About this task
Could you write out exactly the lines from the one that contains "- 1. Acesse http://localhost:4000" through the last line of the listing below, both included and nothing more?

BEGIN Supplied records

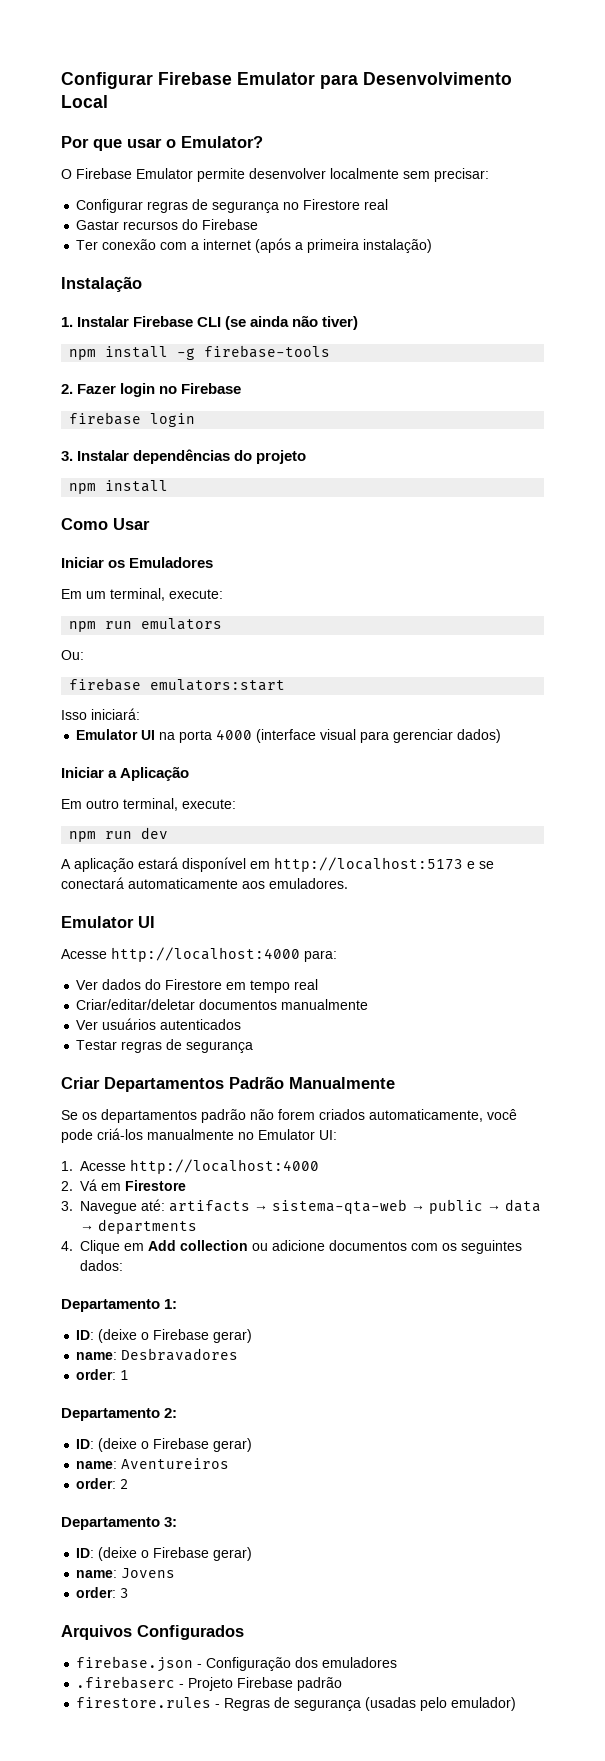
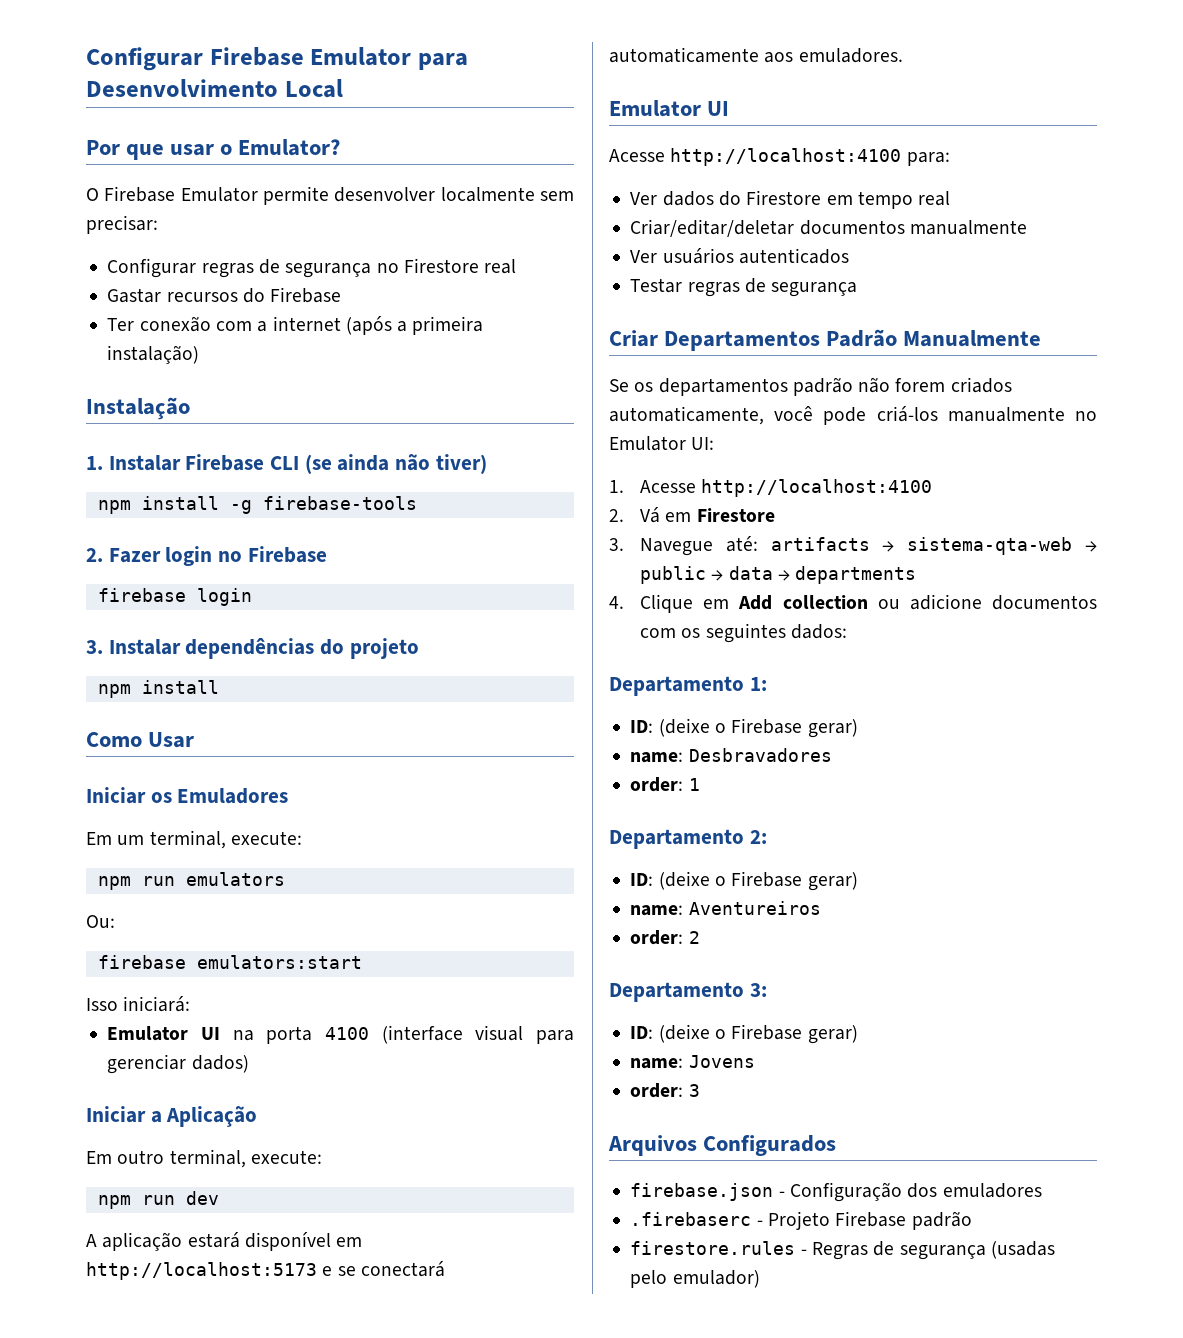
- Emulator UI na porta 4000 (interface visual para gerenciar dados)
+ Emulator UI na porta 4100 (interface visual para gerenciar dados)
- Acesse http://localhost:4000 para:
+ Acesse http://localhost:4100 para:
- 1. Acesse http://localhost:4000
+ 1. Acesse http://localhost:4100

END Supplied records

Result
- 1. Acesse http://localhost:4000
+ 1. Acesse http://localhost:4100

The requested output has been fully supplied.